Revision tracking records:
..........

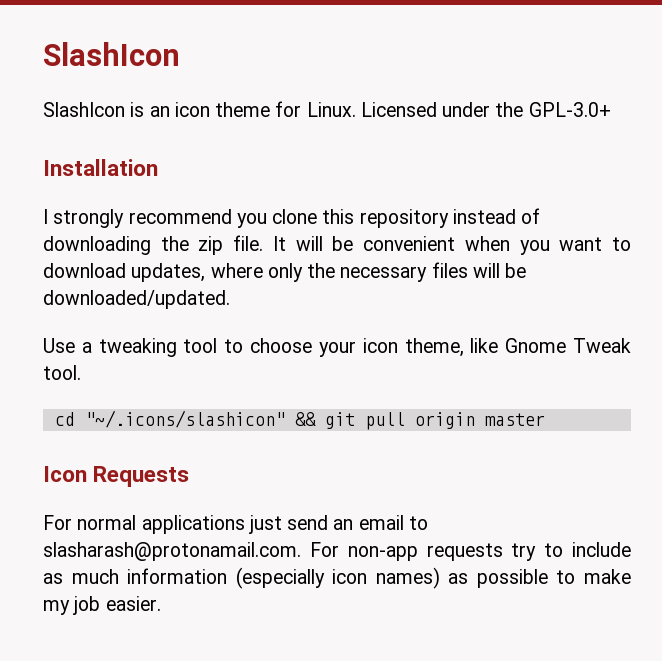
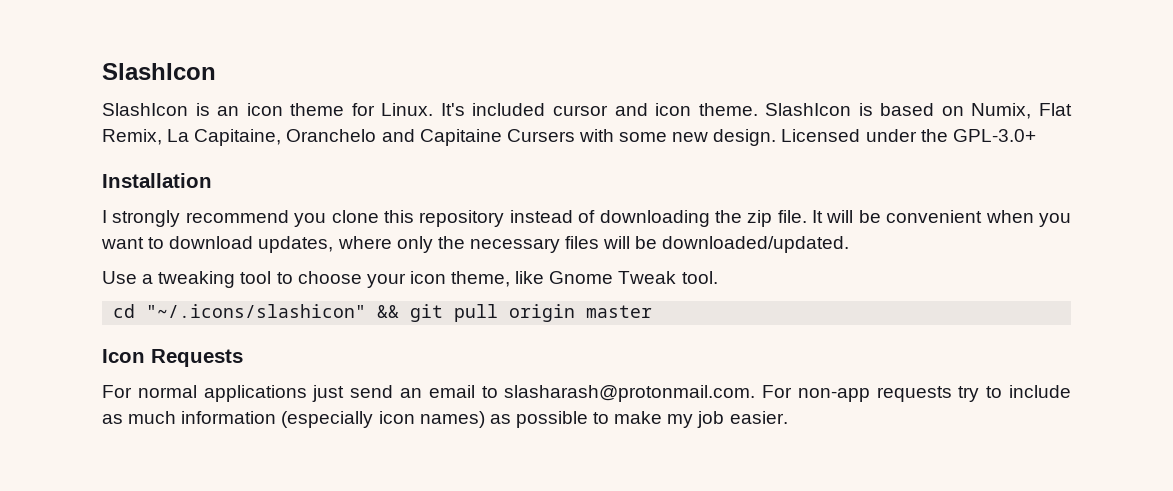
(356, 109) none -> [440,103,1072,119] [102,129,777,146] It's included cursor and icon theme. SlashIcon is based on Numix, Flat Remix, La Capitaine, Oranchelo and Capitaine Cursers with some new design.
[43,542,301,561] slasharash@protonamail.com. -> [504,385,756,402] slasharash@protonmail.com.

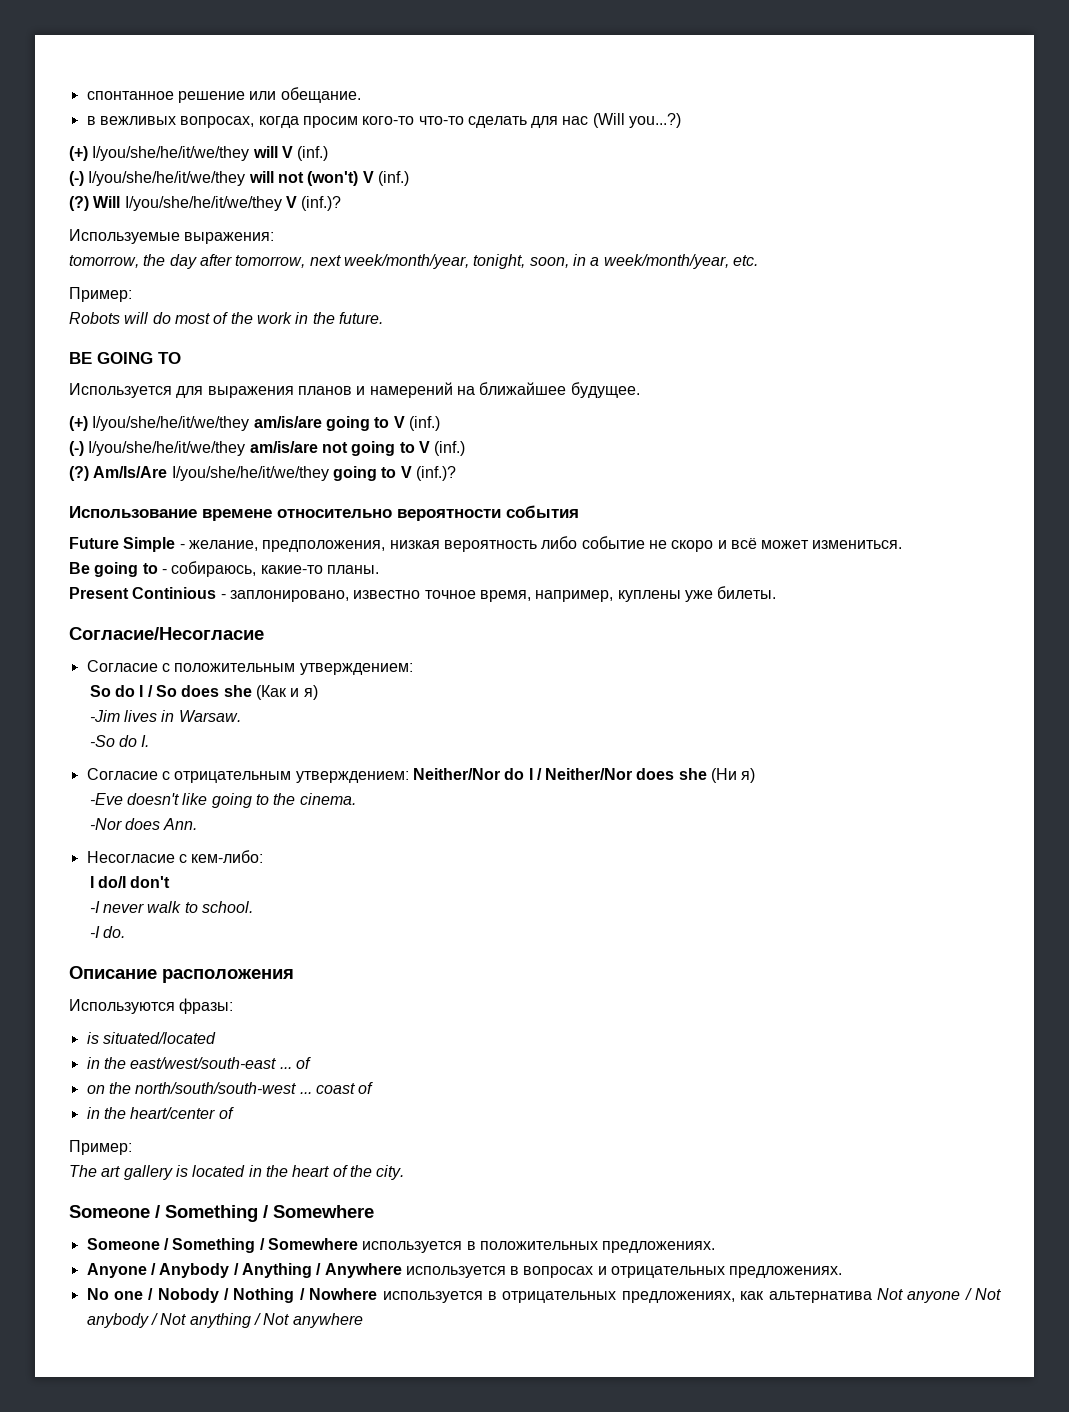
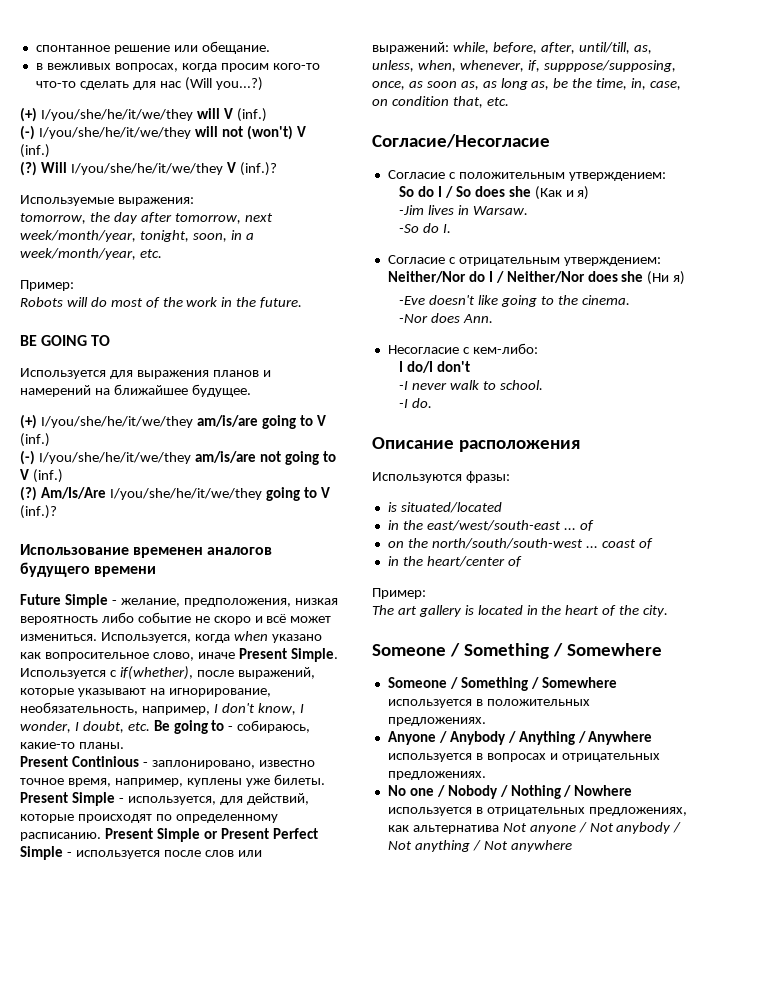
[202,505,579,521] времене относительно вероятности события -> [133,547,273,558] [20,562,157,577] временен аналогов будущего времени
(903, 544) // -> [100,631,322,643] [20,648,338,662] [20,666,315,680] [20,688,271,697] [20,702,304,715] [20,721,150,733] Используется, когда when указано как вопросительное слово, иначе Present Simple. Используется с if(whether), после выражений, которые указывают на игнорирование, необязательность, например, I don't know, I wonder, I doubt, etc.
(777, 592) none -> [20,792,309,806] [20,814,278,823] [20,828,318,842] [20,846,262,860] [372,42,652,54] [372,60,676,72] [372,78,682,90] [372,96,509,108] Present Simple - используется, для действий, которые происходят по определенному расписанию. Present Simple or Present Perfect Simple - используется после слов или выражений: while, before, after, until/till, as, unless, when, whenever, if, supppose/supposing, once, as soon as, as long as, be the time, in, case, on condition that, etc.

..........

WHAT IS EXPECTED:
Return the data above unchanged. Pictures are not part of the copy.

EXPECTED ANSWER:
(356, 109) none -> [440,103,1072,119] [102,129,777,146] It's included cursor and icon theme. SlashIcon is based on Numix, Flat Remix, La Capitaine, Oranchelo and Capitaine Cursers with some new design.
[43,542,301,561] slasharash@protonamail.com. -> [504,385,756,402] slasharash@protonmail.com.

[202,505,579,521] времене относительно вероятности события -> [133,547,273,558] [20,562,157,577] временен аналогов будущего времени
(903, 544) // -> [100,631,322,643] [20,648,338,662] [20,666,315,680] [20,688,271,697] [20,702,304,715] [20,721,150,733] Используется, когда when указано как вопросительное слово, иначе Present Simple. Используется с if(whether), после выражений, которые указывают на игнорирование, необязательность, например, I don't know, I wonder, I doubt, etc.
(777, 592) none -> [20,792,309,806] [20,814,278,823] [20,828,318,842] [20,846,262,860] [372,42,652,54] [372,60,676,72] [372,78,682,90] [372,96,509,108] Present Simple - используется, для действий, которые происходят по определенному расписанию. Present Simple or Present Perfect Simple - используется после слов или выражений: while, before, after, until/till, as, unless, when, whenever, if, supppose/supposing, once, as soon as, as long as, be the time, in, case, on condition that, etc.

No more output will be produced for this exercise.